Exercise description:
Which lines in the records below contain the word "font"? Copy each one.

Supplied material Block Start

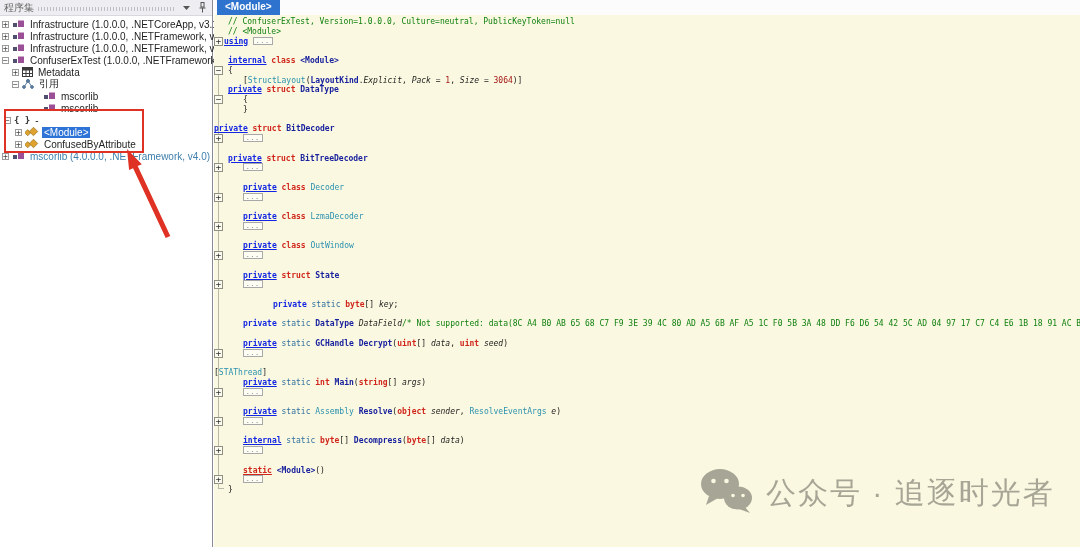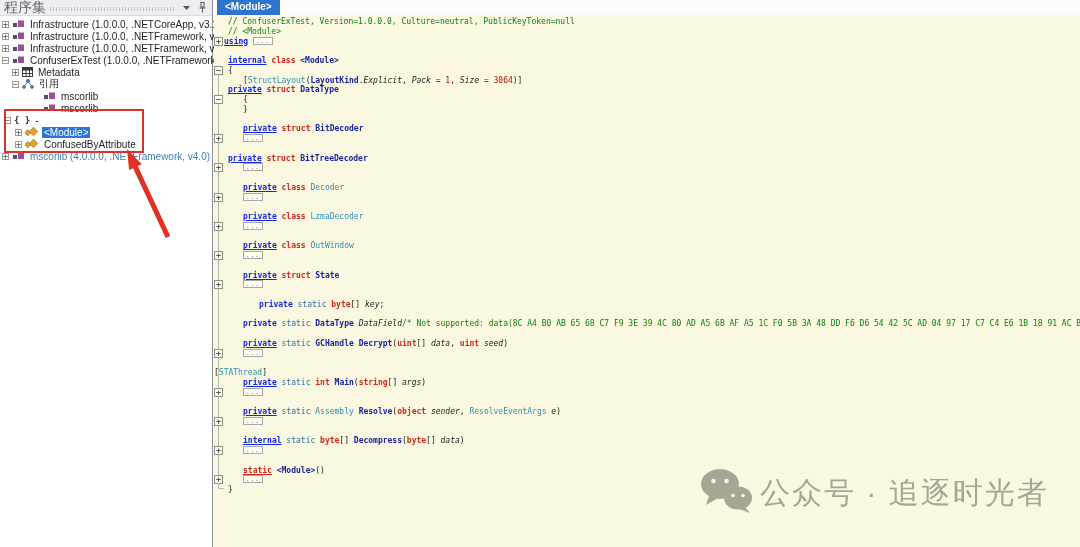--- a/index.html
+++ b/index.html
@@ -10,7 +10,7 @@
            border-right:1px solid #8a8a92;box-sizing:border-box;}
   .sb-header{height:15px;background:#eeeef2;display:flex;align-items:center;
              padding:0 4px;gap:4px;border-bottom:1px solid #d8d8de;}
-  .sb-title{font-size:14px;color:#666;white-space:nowrap;}
+  .sb-title{font-size:10px;color:#666;white-space:nowrap;}
   .sb-leader{flex:1;height:4px;margin-top:3px;
              background-image:repeating-linear-gradient(90deg,#bfbfc6 0 1px,transparent 1px 3px);}
   .sb-btn{width:12px;height:12px;display:flex;align-items:center;justify-content:center;}

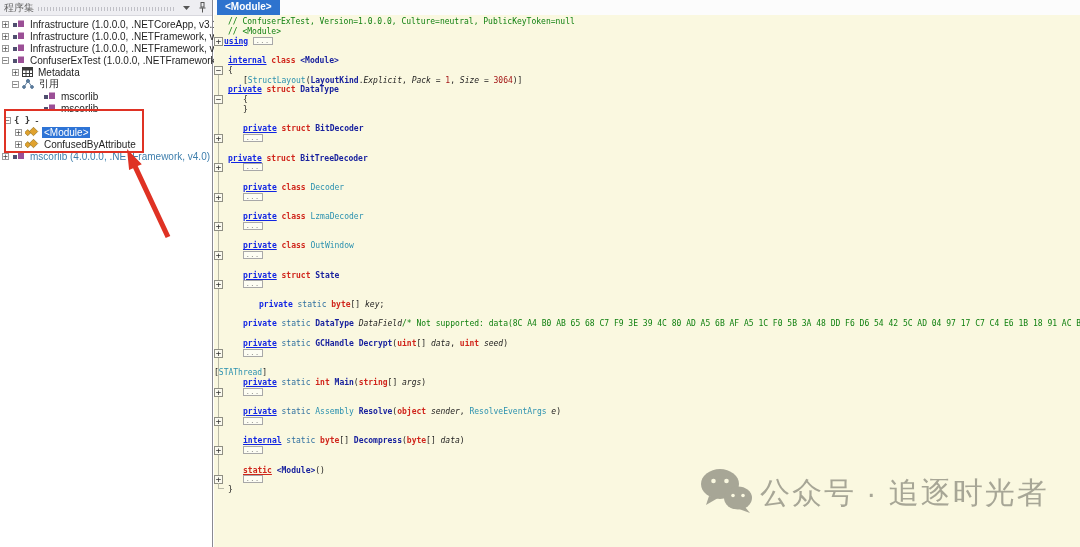--- a/index.html
+++ b/index.html
@@ -241,7 +241,7 @@
         <div class="line" style="padding-left: 29px;"><span class="gut">−</span><span class="s-pl">{</span></div>
         <div class="line" style="padding-left: 29px;"><span class="s-pl">}</span></div>
         <div class="line" style="padding-left: 29px;"></div>
-        <div class="line" style="padding-left: 29px;"><span class="s-kwu">private</span><span class="s-pl"> </span><span class="s-kt">struct</span><span class="s-pl"> </span><span class="s-st">BitDecoder</span></div>
+        <div class="line" style=""><span class="s-kwu">private</span><span class="s-pl"> </span><span class="s-kt">struct</span><span class="s-pl"> </span><span class="s-st">BitDecoder</span></div>
         <div class="line" style="padding-left: 29px;"><span class="gut">+</span><span class="s-box">...</span></div>
         <div class="line" style="padding-left: 29px;"></div>
         <div class="line" style="padding-left: 14px;"><span class="s-kwu">private</span><span class="s-pl"> </span><span class="s-kt">struct</span><span class="s-pl"> </span><span class="s-st">BitTreeDecoder</span></div>

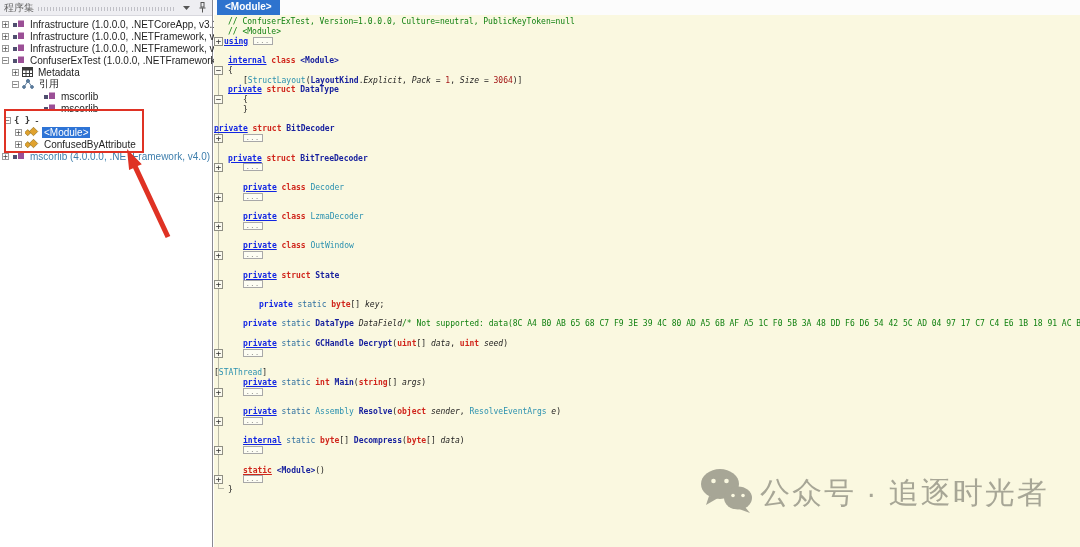--- a/index.html
+++ b/index.html
@@ -259,7 +259,7 @@
         <div class="line" style="padding-left: 29px;"><span class="s-kwu">private</span><span class="s-pl"> </span><span class="s-kt">struct</span><span class="s-pl"> </span><span class="s-st">State</span></div>
         <div class="line" style="padding-left: 29px;"><span class="gut">+</span><span class="s-box">...</span></div>
         <div class="line" style="padding-left: 29px;"></div>
-        <div class="line" style="padding-left: 45px;"><span class="s-kw">private</span><span class="s-pl"> </span><span class="s-kst">static</span><span class="s-pl"> </span><span class="s-kt">byte</span><span class="s-pl">[] </span><span class="s-id">key</span><span class="s-pl">;</span></div>
+        <div class="line" style="padding-left: 45px; margin-left: 14px;"><span class="s-kw">private</span><span class="s-pl"> </span><span class="s-kst">static</span><span class="s-pl"> </span><span class="s-kt">byte</span><span class="s-pl">[] </span><span class="s-id">key</span><span class="s-pl">;</span></div>
         <div class="line" style="padding-left: 29px;"></div>
         <div class="line" style="padding-left: 29px;"><span class="s-kw">private</span><span class="s-pl"> </span><span class="s-kst">static</span><span class="s-pl"> </span><span class="s-st">DataType</span><span class="s-pl"> </span><span class="s-id">DataField</span><span class="s-cm">/* Not supported: data(8C A4 B0 AB 65 68 C7 F9 3E 39 4C 80 AD A5 6B AF A5 1C F0 5B 3A 48 DD F6 D6 54 42 5C AD 04 97 17 C7 C4 E6 1B 18 91 AC B6 62 B8 4E</span></div>
         <div class="line" style="padding-left: 29px;"></div>

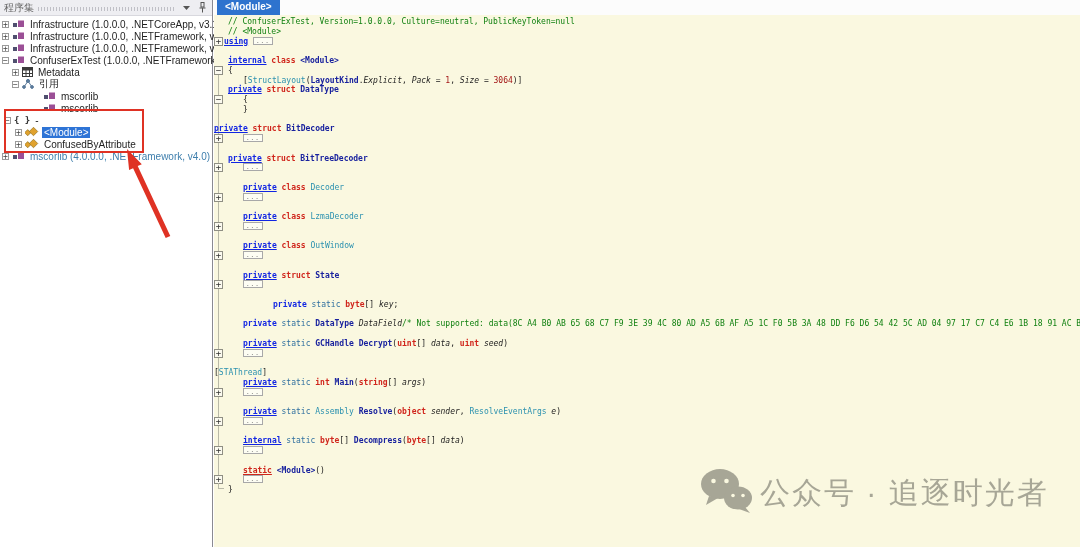--- a/index.html
+++ b/index.html
@@ -60,7 +60,7 @@
   .s-box{display:inline-block;border:1px solid #a8a8a8;background:#fdfdf3;color:#777;
          font-size:6px;line-height:6px;padding:0 2px;vertical-align:1px;letter-spacing:1px;}
   
-  .watermark{position:absolute;left:700px;top:468px;display:flex;align-items:center;gap:6px;
+  .watermark{position:absolute;left:700px;top:468px;display:flex;align-items:center;gap:12px;
              color:#a7a696;z-index:5;}
   .wm-text{font-size:30px;letter-spacing:2px;white-space:nowrap;}
 </style>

Supplied material Block End

Exercise output:
-  .sb-title{font-size:14px;color:#666;white-space:nowrap;}
+  .sb-title{font-size:10px;color:#666;white-space:nowrap;}
          font-size:6px;line-height:6px;padding:0 2px;vertical-align:1px;letter-spacing:1px;}
   .wm-text{font-size:30px;letter-spacing:2px;white-space:nowrap;}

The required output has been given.